Requirement: Reproduce, exactly as they appear, the line containing "B-Luvd Water-Based Lubricant: 4" and every line after it, ending with the last line of the records.

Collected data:

· · ·

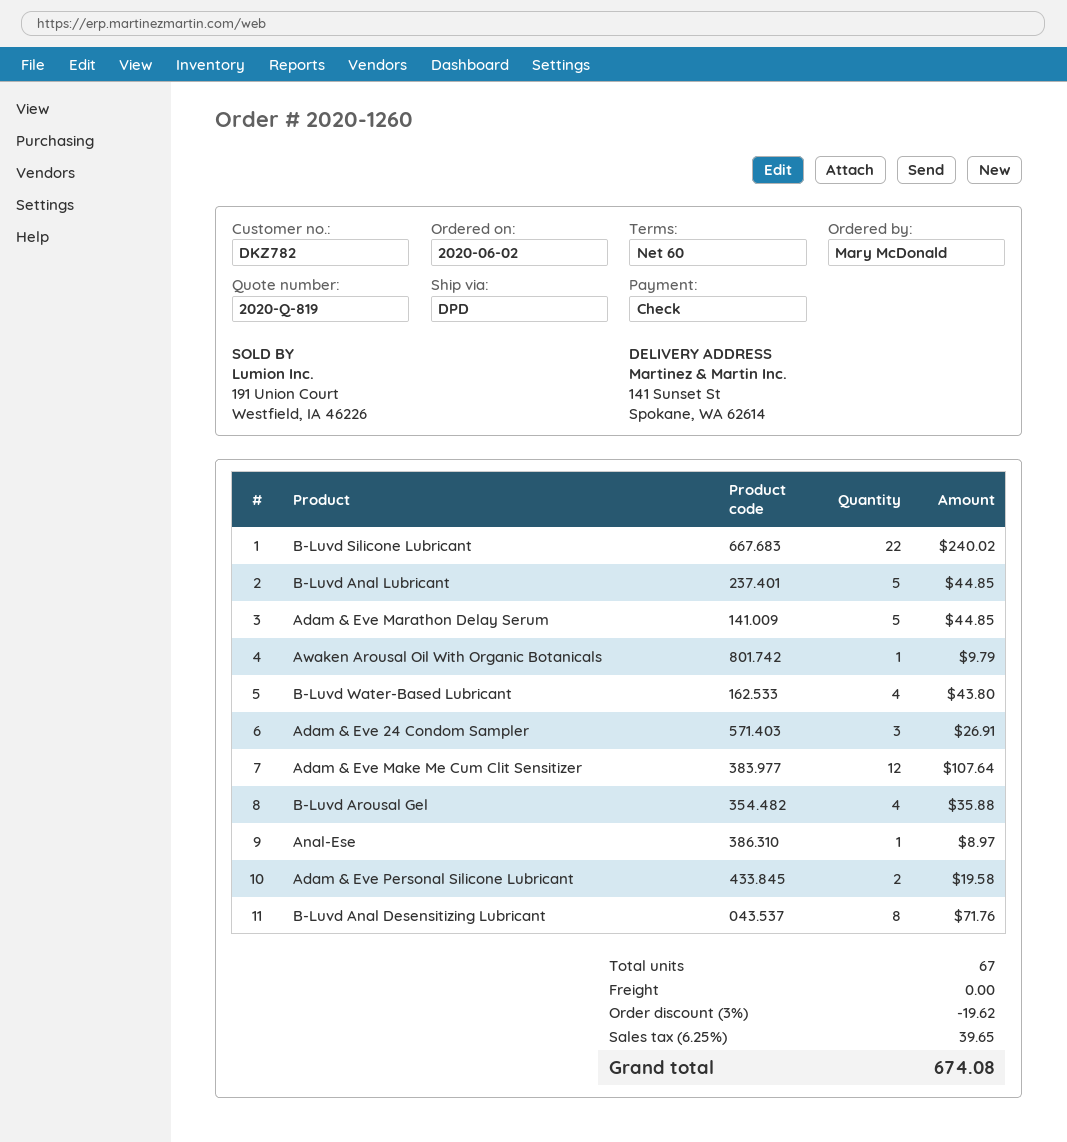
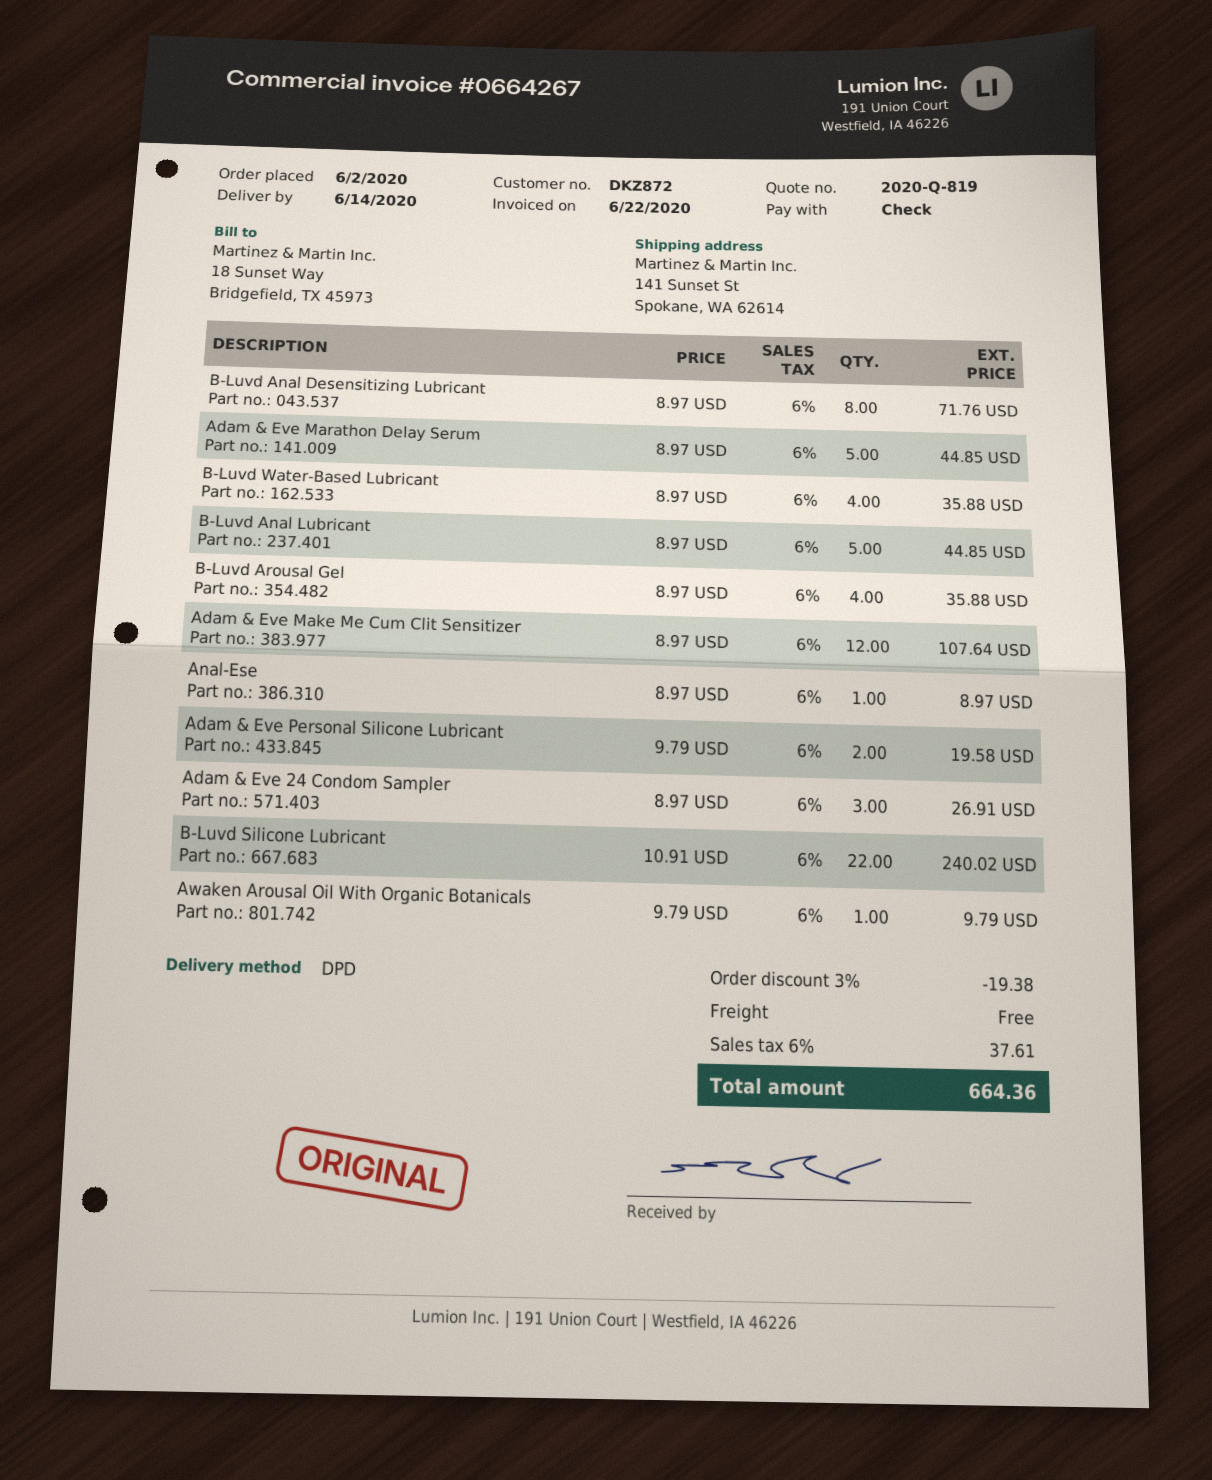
customer number: DKZ782 -> DKZ872
B-Luvd Water-Based Lubricant: 4 for 43.80 -> 4 for 35.88
discount: 3% = 19.62 -> 3% = 19.38
tax: 6.25% = 39.65 -> 6% = 37.61
total: 674.08 -> 664.36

· · ·

Response to this exercise:
B-Luvd Water-Based Lubricant: 4 for 43.80 -> 4 for 35.88
discount: 3% = 19.62 -> 3% = 19.38
tax: 6.25% = 39.65 -> 6% = 37.61
total: 674.08 -> 664.36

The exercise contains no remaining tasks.